▶ **Instructions to follow**
Quote all of the data exactly as given. Skip every picture it contains.
** Exercise inputs follows **
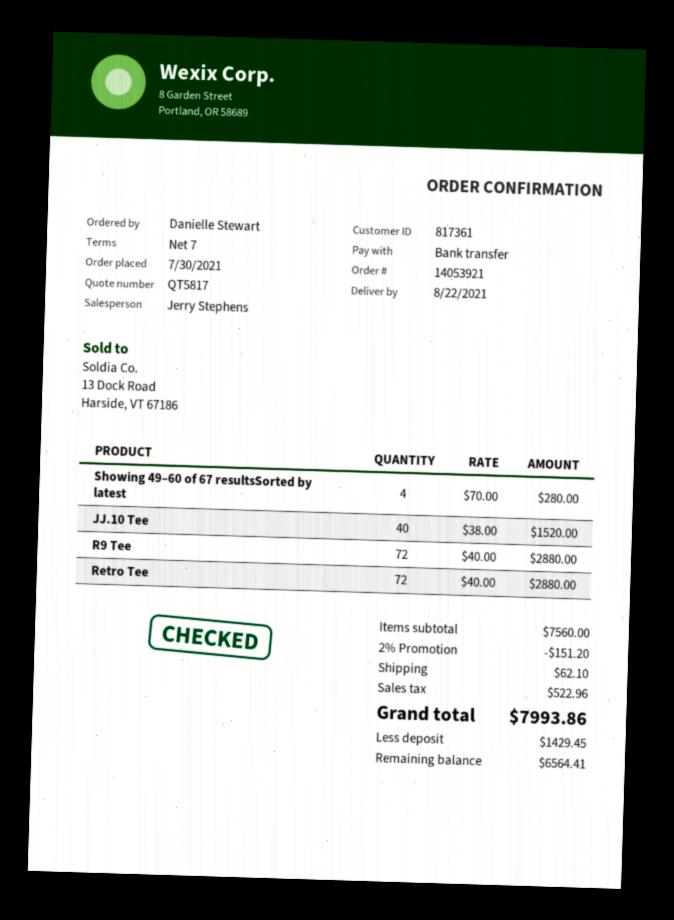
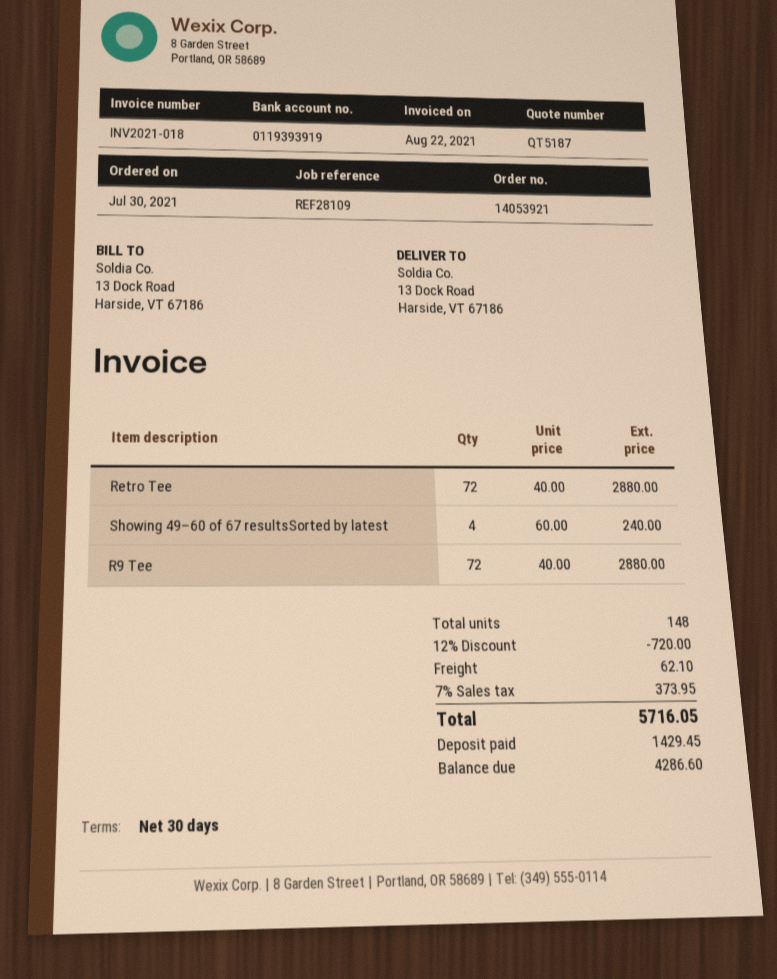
quote number: QT5817 -> QT5187
payment terms: 7 days -> 30 days
Showing 49–60 of 67 resultsSorted by latest: 4 x 70.00 = 280.00 -> 4 x 60.00 = 240.00
JJ.10 Tee: 40 x 38.00 = 1520.00 -> none
discount: 2% = 151.20 -> 12% = 720.00
tax: 522.96 -> 373.95
total: 7993.86 -> 5716.05
balance: 6564.41 -> 4286.60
** End of Exercise inputs **
▶ **Reply to the task**
quote number: QT5817 -> QT5187
payment terms: 7 days -> 30 days
Showing 49–60 of 67 resultsSorted by latest: 4 x 70.00 = 280.00 -> 4 x 60.00 = 240.00
JJ.10 Tee: 40 x 38.00 = 1520.00 -> none
discount: 2% = 151.20 -> 12% = 720.00
tax: 522.96 -> 373.95
total: 7993.86 -> 5716.05
balance: 6564.41 -> 4286.60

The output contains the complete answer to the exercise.